Envisioned as the first of several such road trips, September’s Ride marks a sort of national debut for The Big Read. Developed three years ago in response to the 2004’s alarming Reading at Risk report ( http://www.arts.gov/research/Research_Brochures.php ) — which found that fewer than half of Americans today read for pleasure — The Big Read has given people in hundreds of cities and towns something in common to talk about more interesting than the weather. Never before, though, have consecutive events across the country communicated the ambitious scope of the project.

Since 2005, organizations ranging from libraries to zoos have received grants to create calendars of events around books they choose from a growing NEA list. The roster of more than 20 books includes stories as beloved as The Adventures of Tom Sawyer and as new as Tobias Wolff’s Old School — a book I had the honor of reviewing in the San Francisco Chronicle just five years ago as the Chron’s book critic.

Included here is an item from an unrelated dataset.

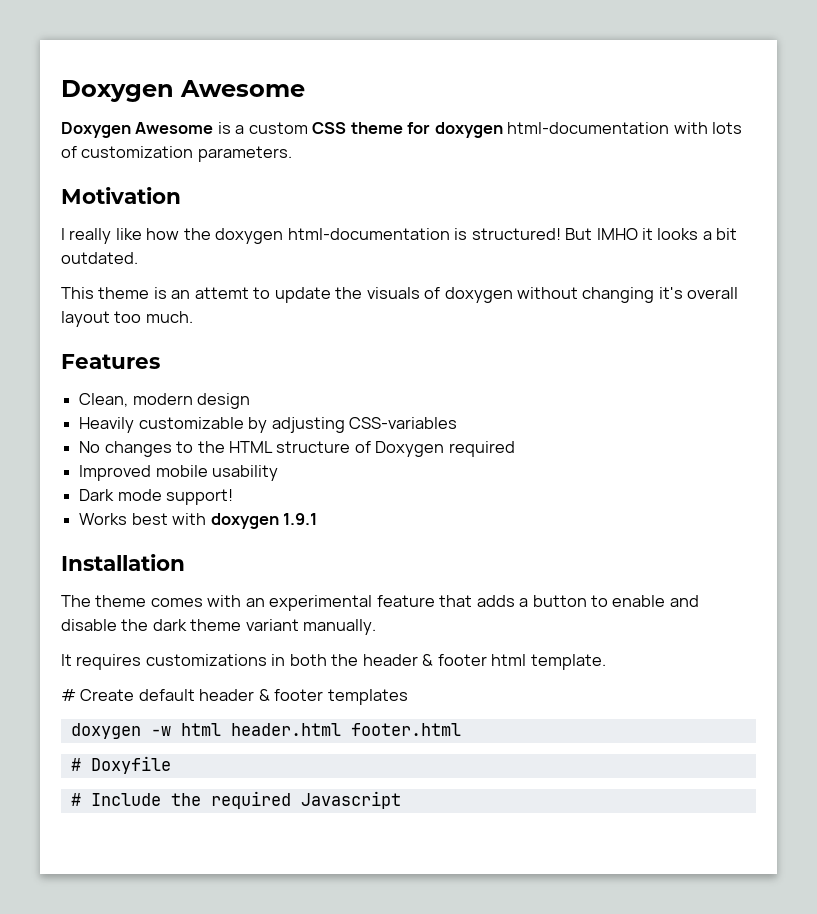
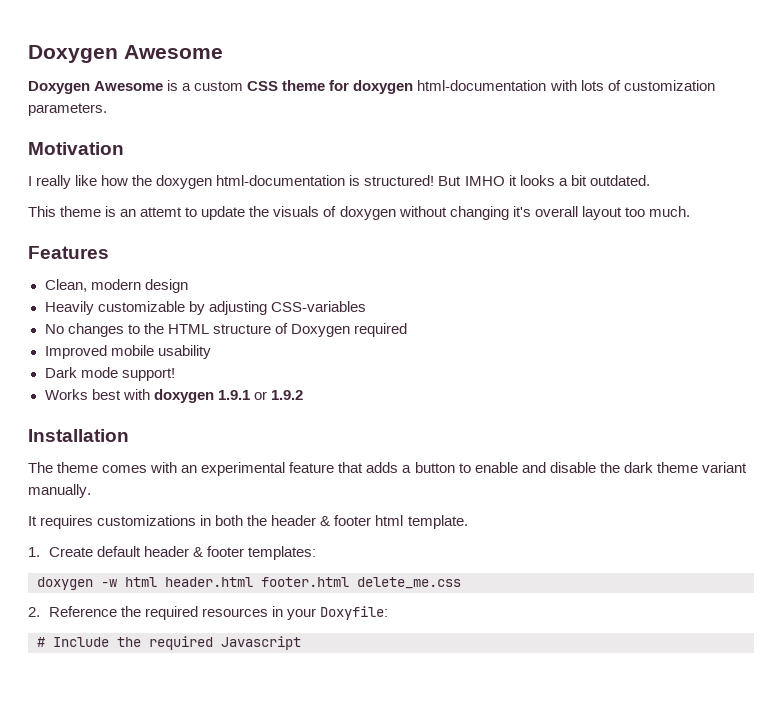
(317, 519) none -> [253,390,303,400] or 1.9.2
[61,689,76,701] # -> [28,547,40,557] 1.
[327,689,408,705] templates -> [248,546,317,560] templates:
[70,756,171,774] // # Doxyfile -> [357,577,461,589] [28,606,389,620] delete_me.css // 2. Reference the required resources in your Doxyfile:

Thanks to the generosity of the Ford Motor Company, my colleagues and I at The Big Read now have an eye-catching, borscht-red, fuel-efficient pair of wheels to tool around the country in. Nicknamed Rosie — for the paint job, but also for Don Quixote’s old mount Rocinante — this hybrid gives the initiative a kitschy sense of adventure too rarely associated with reading nowadays. Here at the NEA, we avail ourselves of Rosie for transportation to keynote speeches, event introductions, even appearances in the occasional holiday parade. But Rosie’s trips have always been short hops — until now.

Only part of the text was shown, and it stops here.